In this second article, I will focus on a different example, Wildcard Matching.

Problem Statement

Given an input string ( s ) and a pattern ( p ), implement wildcard pattern matching with support for '?' and '*' where:

  • '?' Matches any single character.
  • '*' Matches any sequence of characters (including the empty sequence).

The matching should cover the entire input string (not partial).

Solution

Again, we should start with small examples.

isMatch(“”, “”) = True => Empty pattern matches empty string.

isMatch(“”, “a”) = False => A letter pattern cannot match empty string.

isMatch(“”, “?”) = False => A single matcher pattern cannot match empty string.

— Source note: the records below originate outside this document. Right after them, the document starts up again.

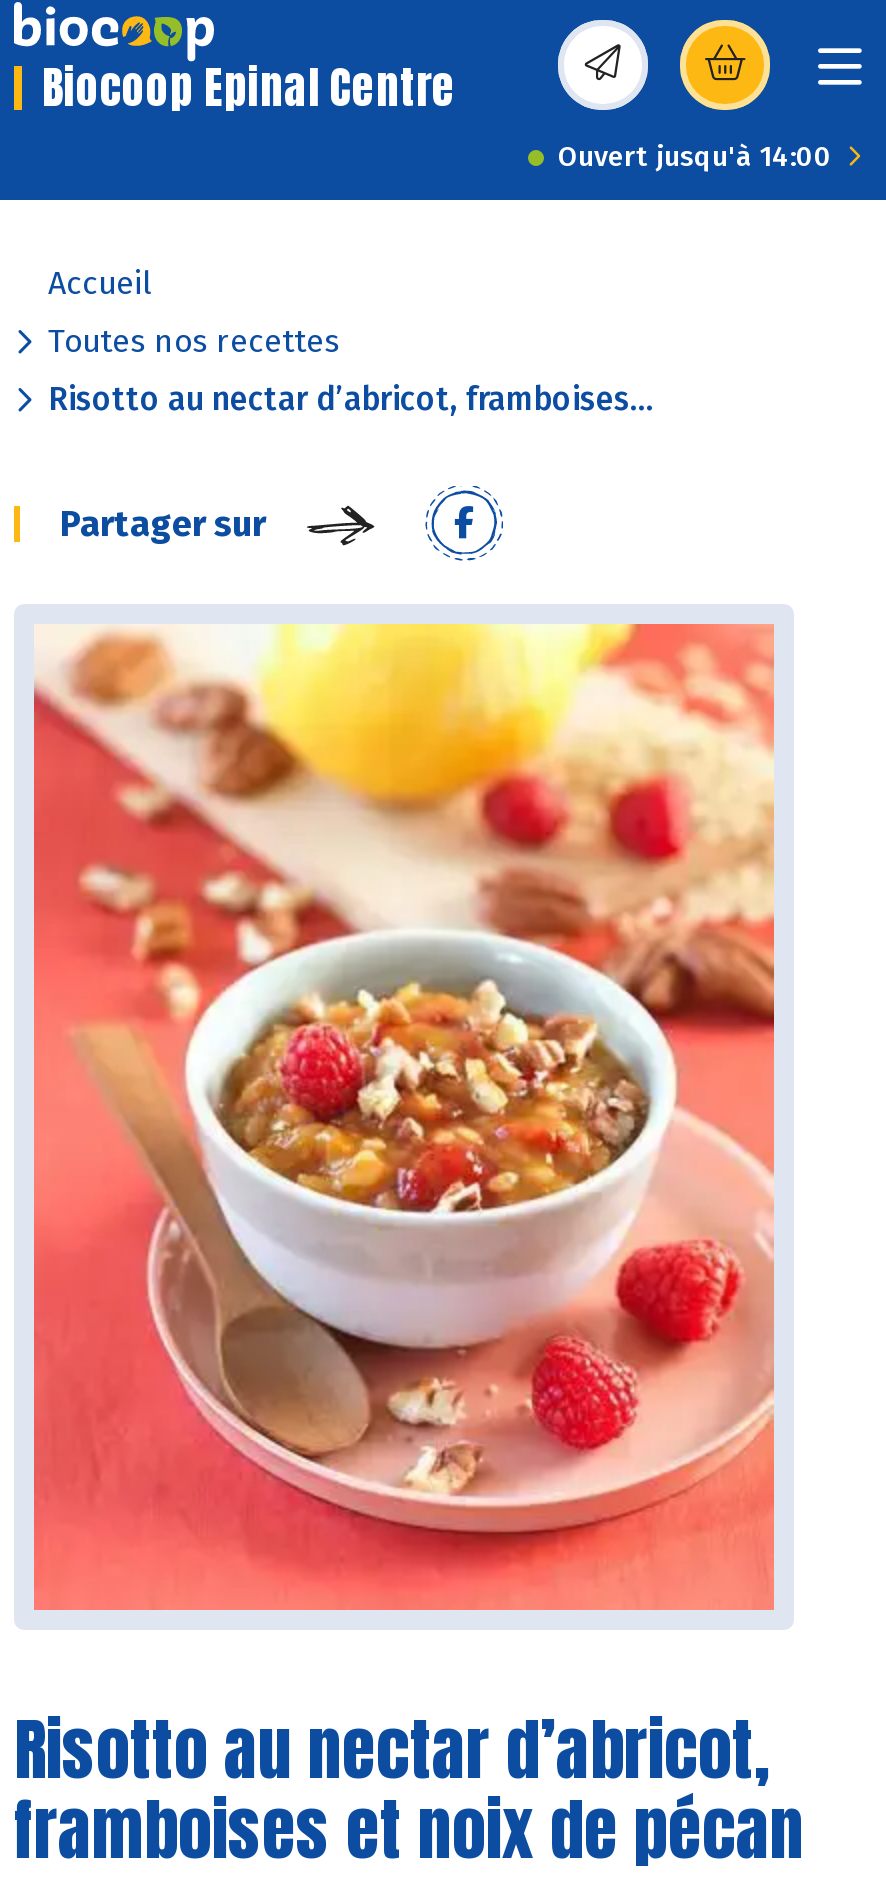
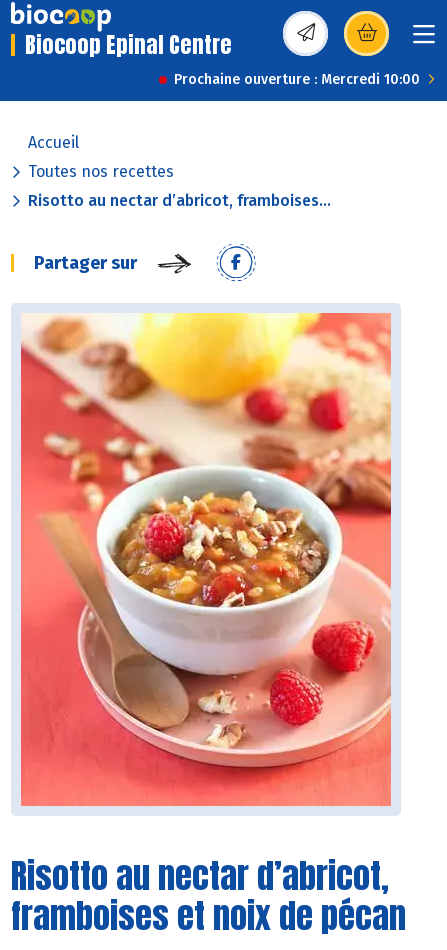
- Ouvert jusqu'à 14:00
+ Prochaine ouverture : Mercredi 10:00
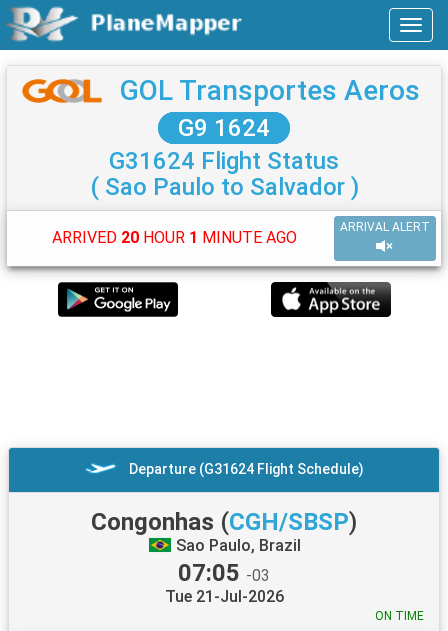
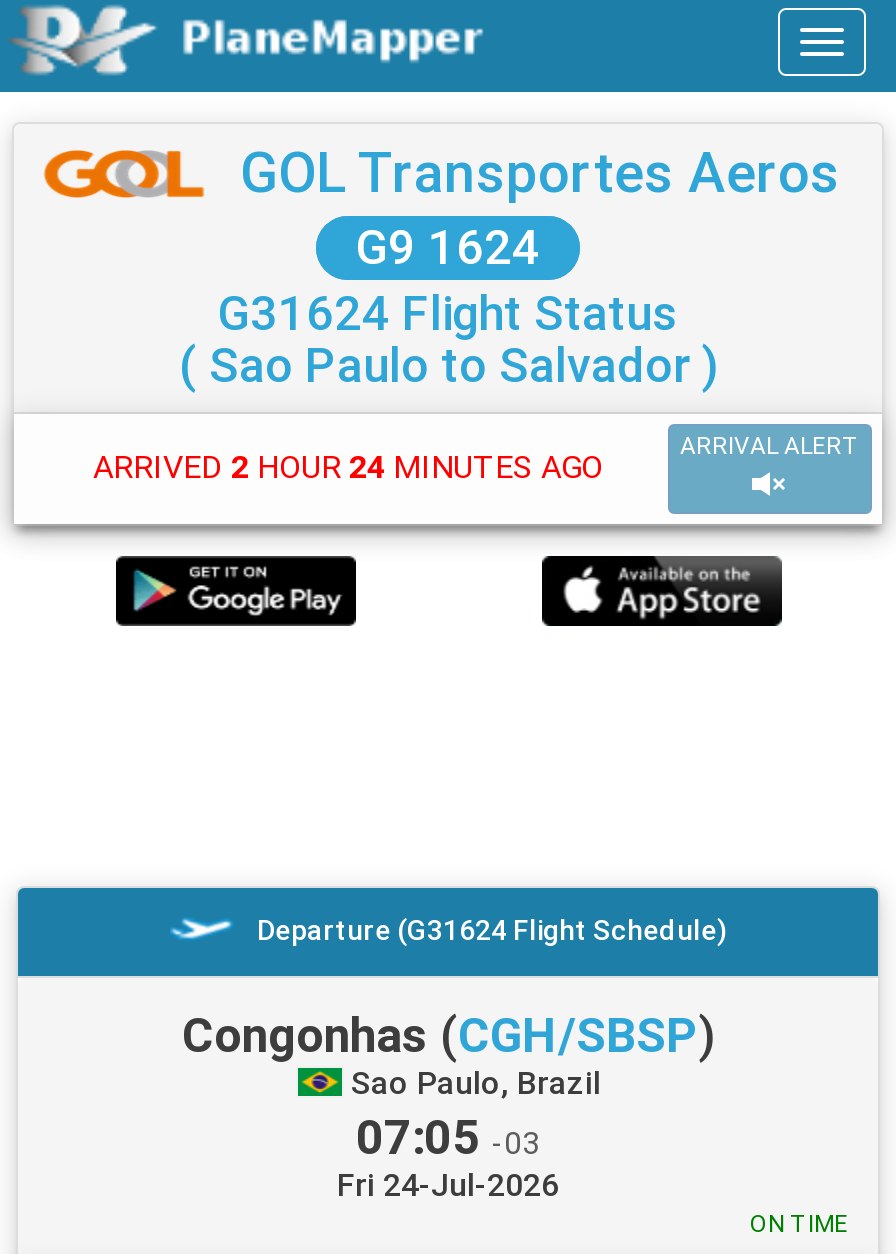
- ARRIVED 20 HOUR 1 MINUTE AGO
+ ARRIVED 2 HOUR 24 MINUTES AGO

- Tue 21-Jul-2026
+ Fri 24-Jul-2026
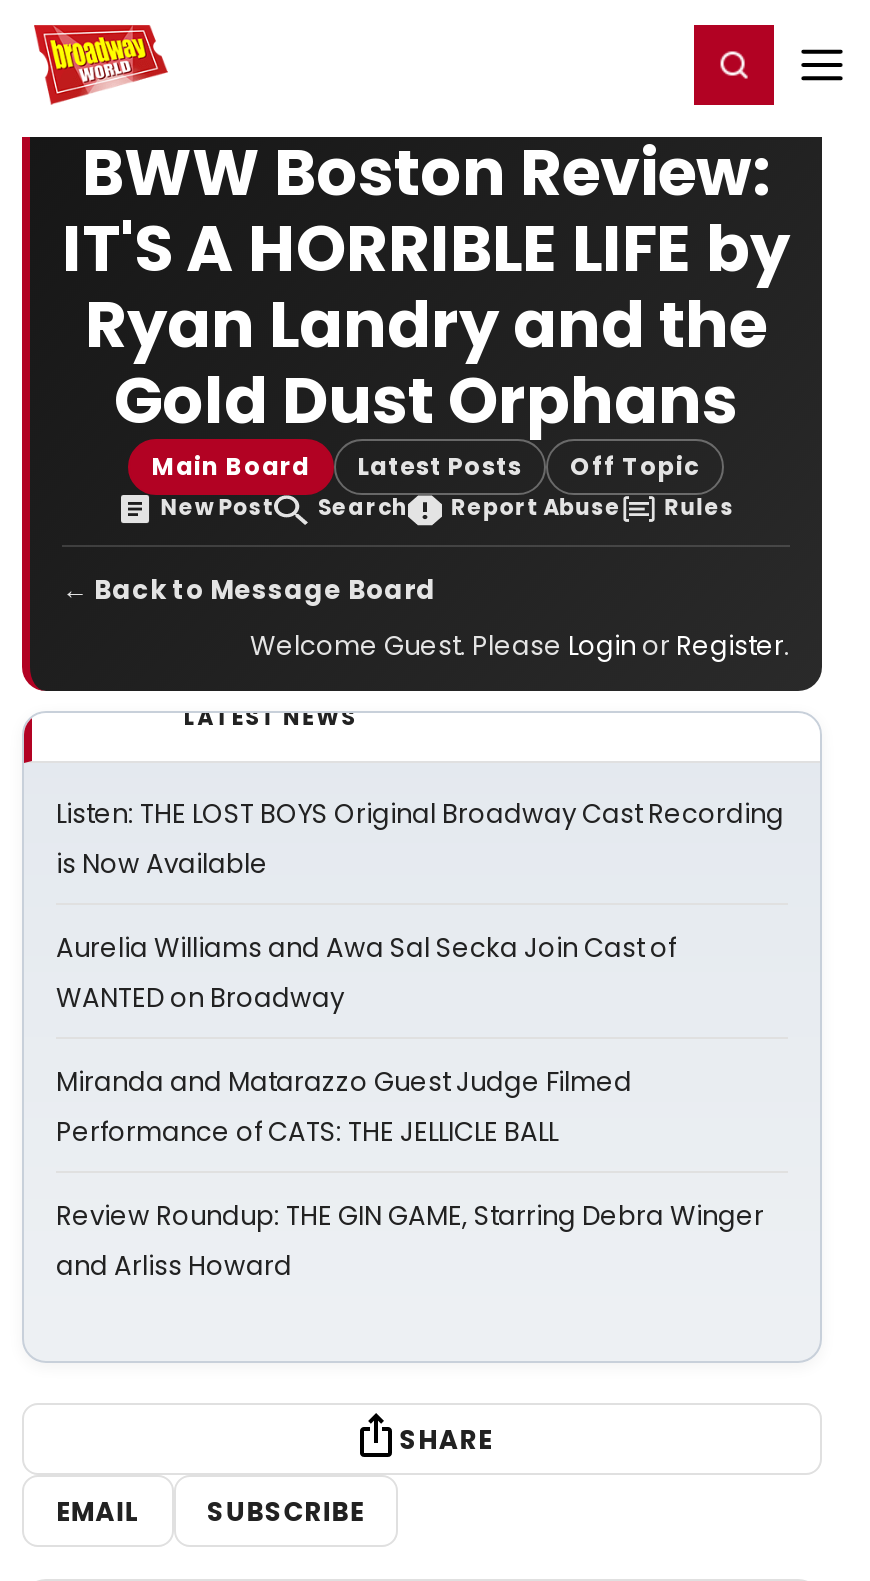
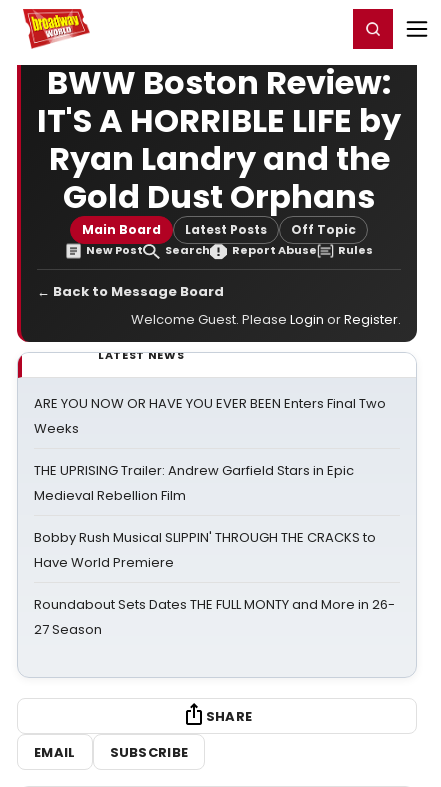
- Listen: THE LOST BOYS Original Broadway Cast Recording
- is Now Available
+ ARE YOU NOW OR HAVE YOU EVER BEEN Enters Final Two
+ Weeks

- Aurelia Williams and Awa Sal Secka Join Cast of
- WANTED on Broadway
+ THE UPRISING Trailer: Andrew Garfield Stars in Epic
+ Medieval Rebellion Film

- Miranda and Matarazzo Guest Judge Filmed
- Performance of CATS: THE JELLICLE BALL
+ Bobby Rush Musical SLIPPIN' THROUGH THE CRACKS to
+ Have World Premiere

- Review Roundup: THE GIN GAME, Starring Debra Winger
- and Arliss Howard
+ Roundabout Sets Dates THE FULL MONTY and More in 26-
+ 27 Season
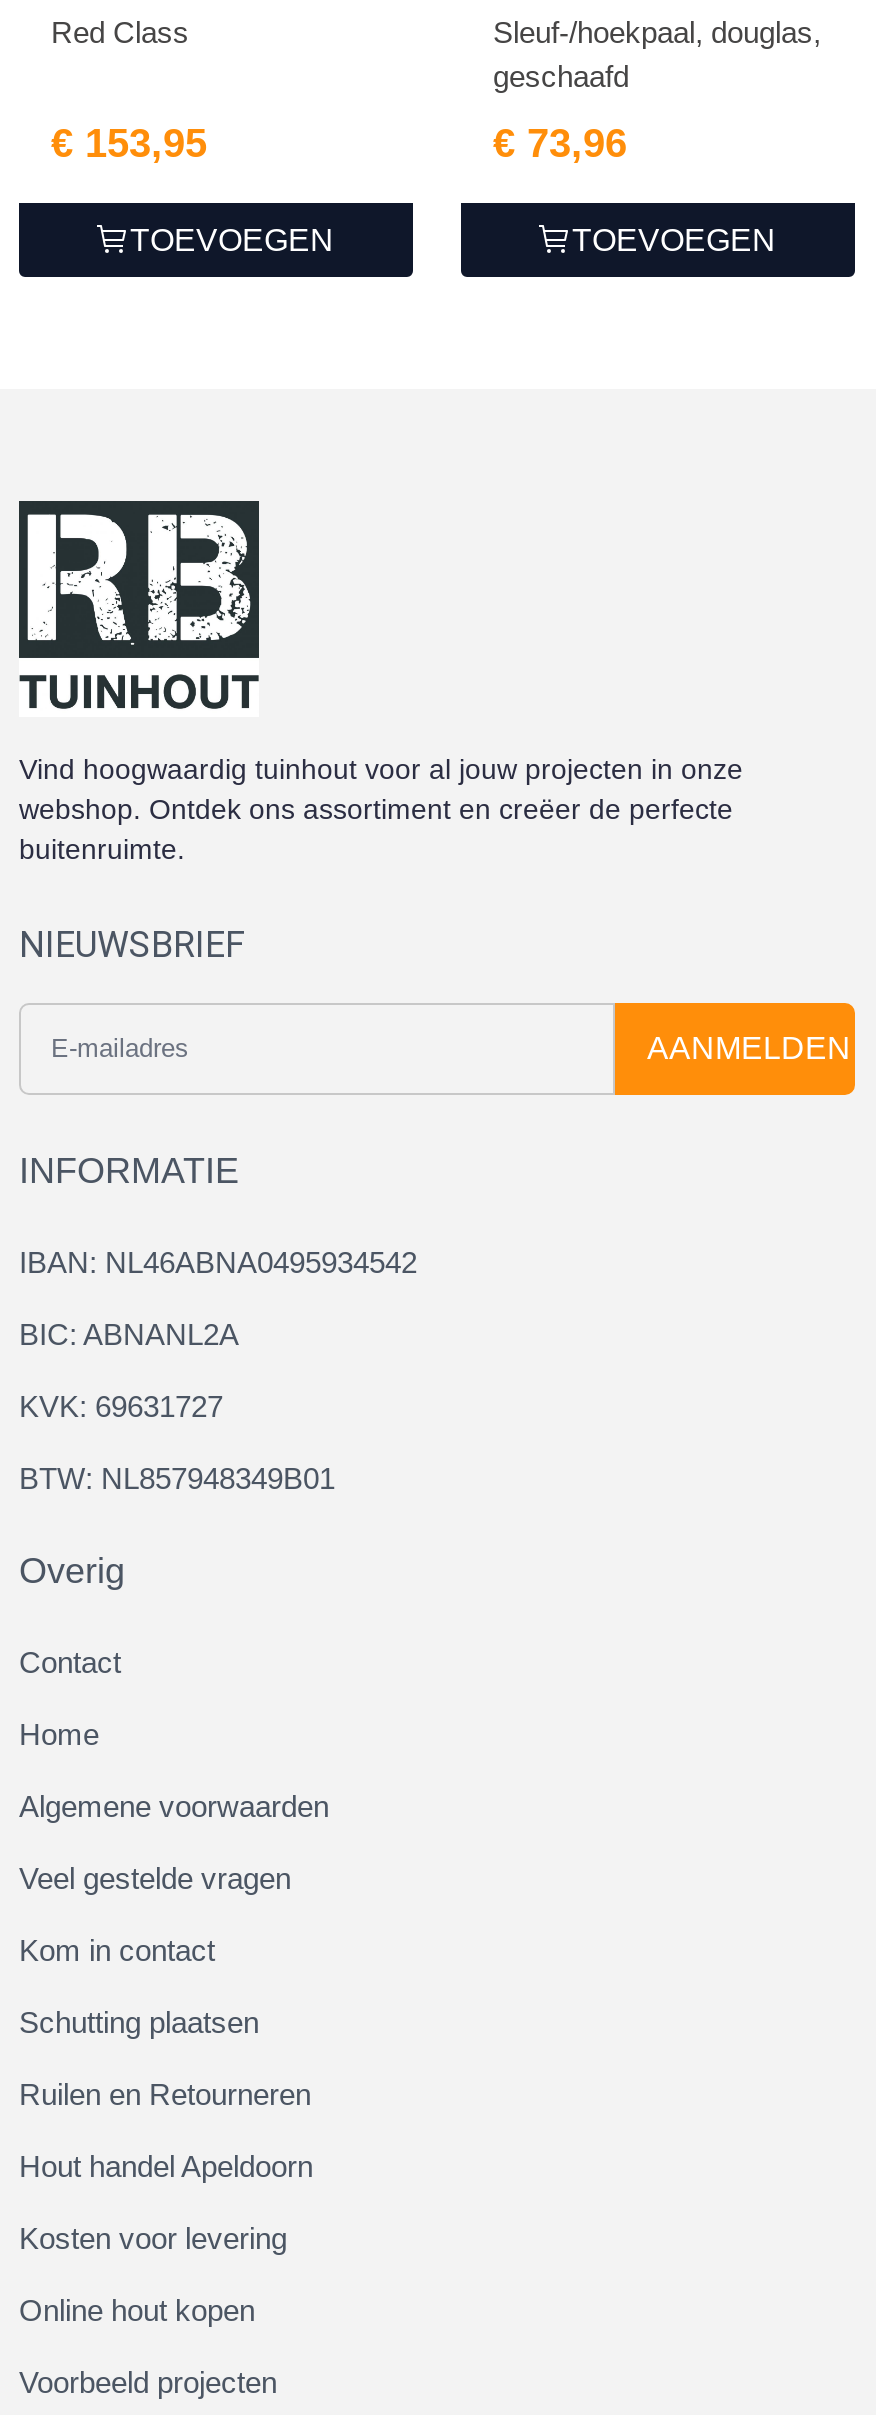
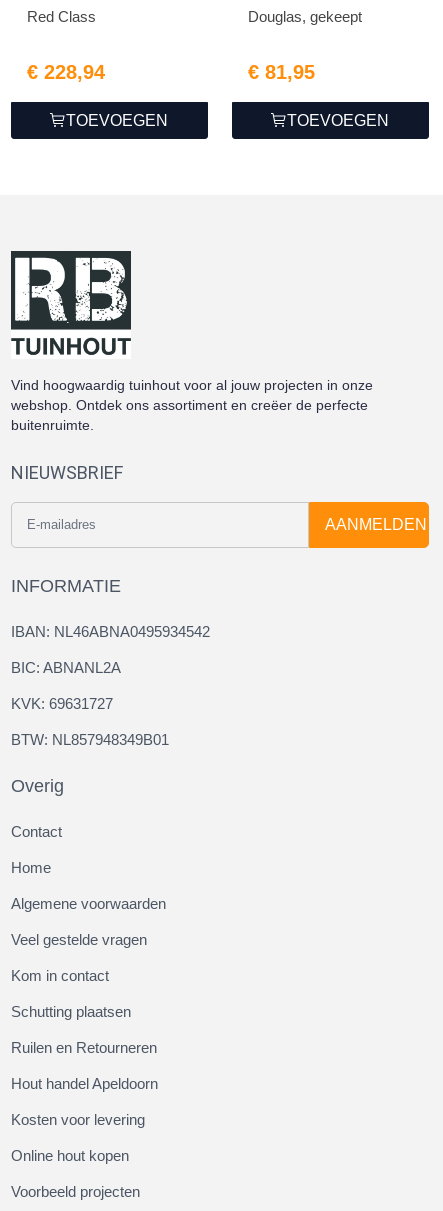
- Sleuf-/hoekpaal, douglas,
- geschaafd
+ Douglas, gekeept

- € 153,95
+ € 228,94

- € 73,96
+ € 81,95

isMatch(“”, “*”) = True => A wildcard matcher pattern can match empty string.

isMatch(“a”, “”) = False => Empty pattern cannot match a non-empty string.

So, we are actually finished with small examples. As I will show you in a minute, we can reduce any pattern to these patterns by recognizing a set of simple relations.

isMatch(“a__”, “a__”) or isMatch(“a__”, “?__”) = isMatch(“__”, “__”) => When a letter pattern or a single matcher matches the first character of the string, we can consume both characters and control the rest of S and P.

This last one is the real deal. What happens when we meet a wildcard pattern?

isMatch(“a__”, “*__”) has 3 possibilities.

  1. “*” matches exactly one character. So, both characters are consumed.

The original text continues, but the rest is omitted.